Highly productive framework bounded Ni2+ on hierarchical zeolite for ethylene oligomerization

by Mohamed, Velisoju, Hita, Abed, Parsapur, Zambrano, Hassine, Morlanes, Emwas, Huang, Castaño
Chem. Eng. J. Year: 2023 DOI: https://doi.org/10.1016/j.cej.2023.146077


The production of higher linear olefins via ethylene oligomerization is an applied industrial process using homogeneous catalysts in the liquid phase. Heterogeneous catalysts based on Ni supported on zeolites are attractive materials for gas phase oligomerization but typically offer a low selectivity or low conversion.
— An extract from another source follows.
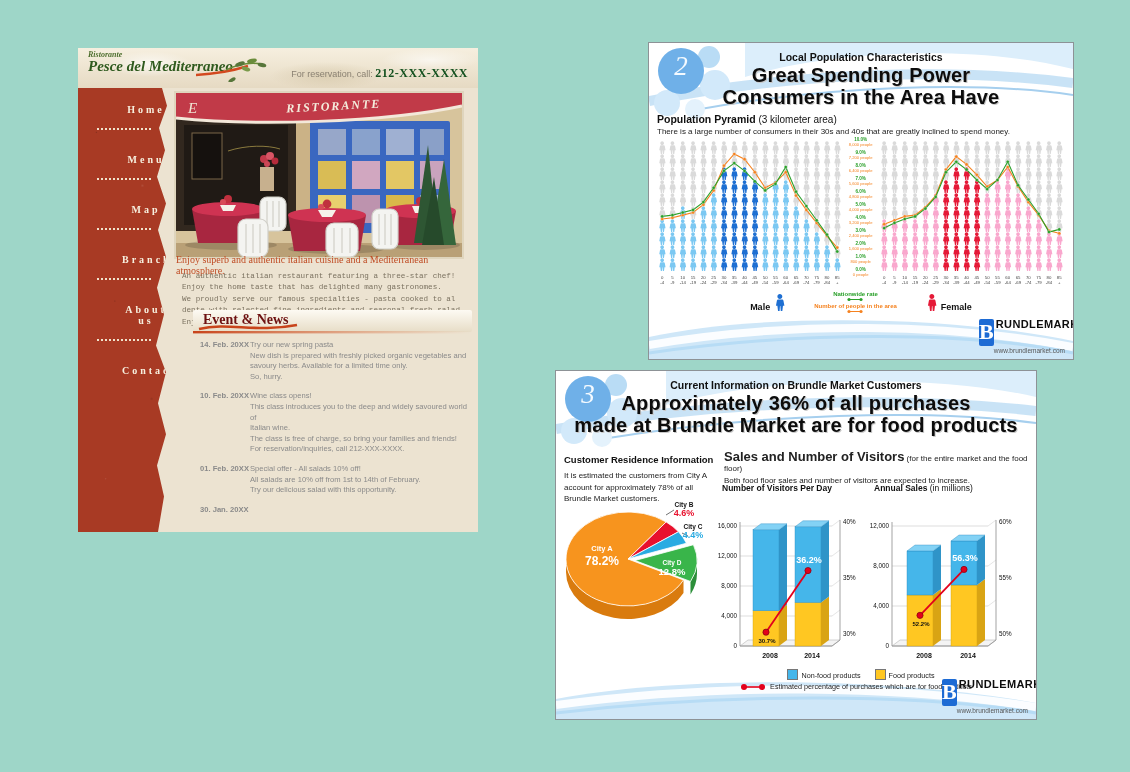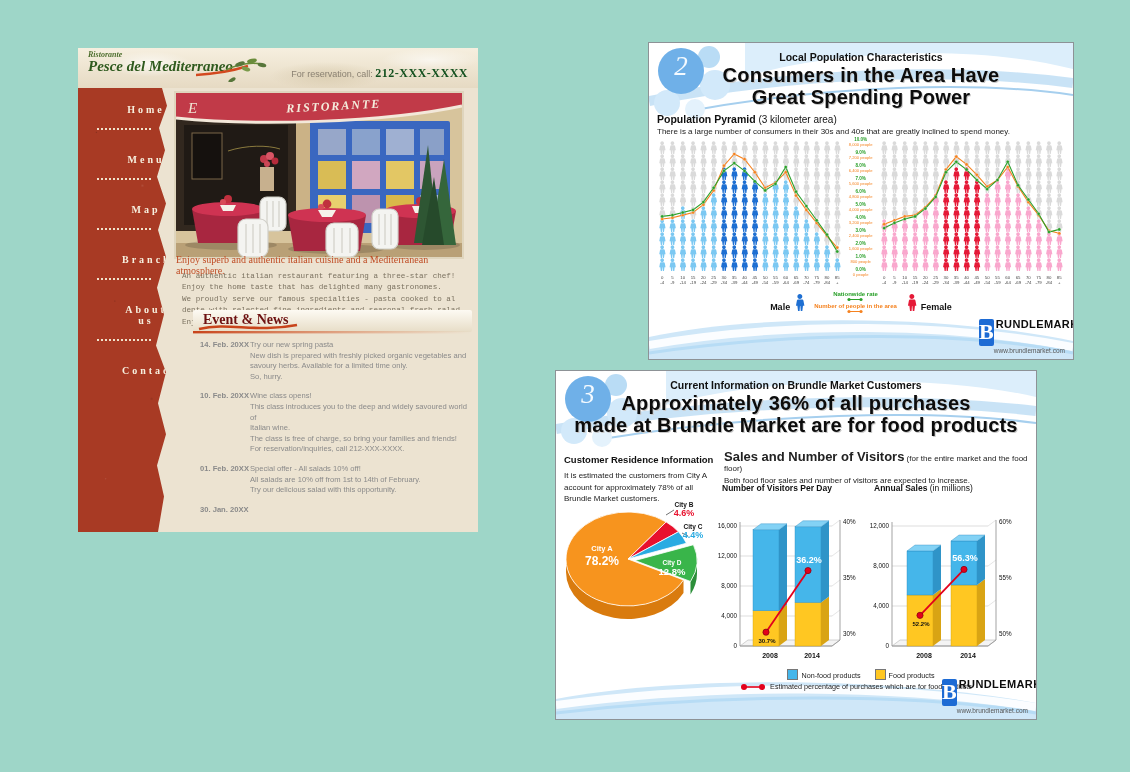"Consumers in the Area Have" div { order: before "Great Spending Power" -> after "Great Spending Power" }
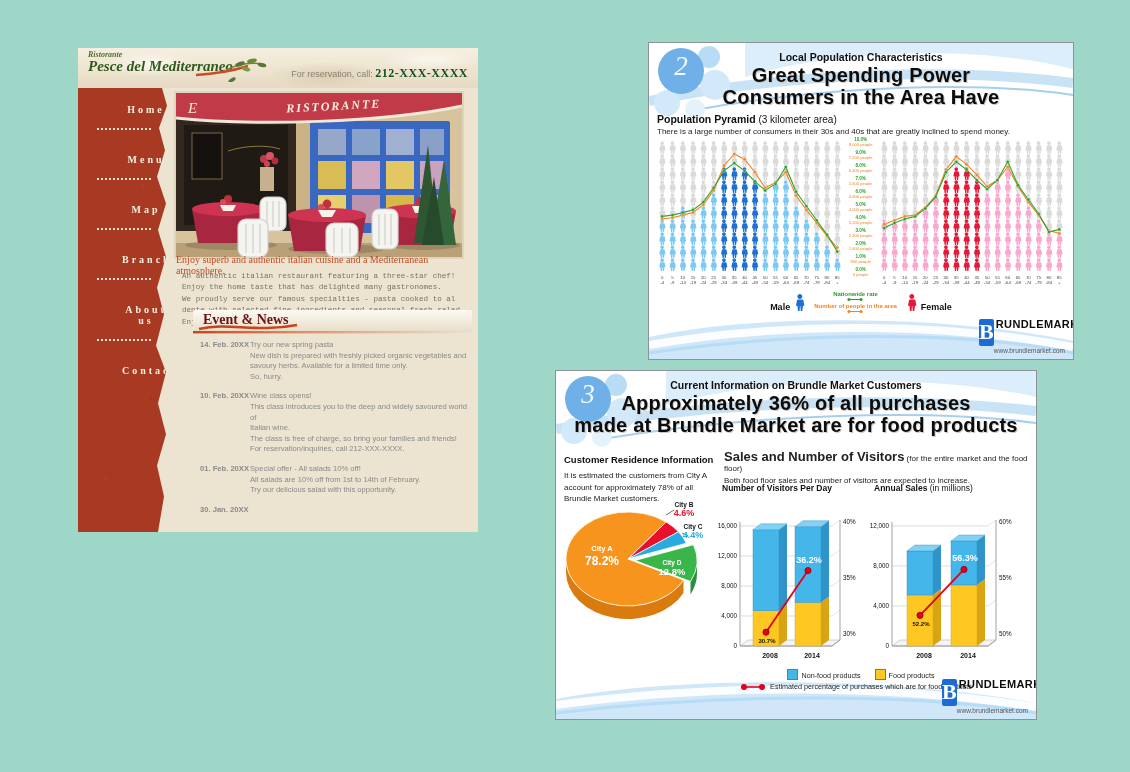"Male" .pyr-legend { gap: 8px -> 28px }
Here, we investigate a tailored method to introduce the Ni2+species within the hierarchical zeolite crystallization step (in situ) and compare it with the standard impregnation procedure (ex situ). The in situ engineered catalyst has a very high concentration of Ni2+ species, seamlessly inserted and well dispersed into the zeolite framework, with increased accessibility through meso- and micropores. This catalyst has a unique 1-butene cumulative productivity (32.7 g of 1-butene per g of catalyst) and stability for at least 48 h. This framework bounded Ni2+ promotes oligomerization over isomerization, cracking, and hydride transfer, while the hierarchical zeolite structure enables the discharge of coke precursors. These results pave the way for a more efficient and effective ethylene oligomerization process.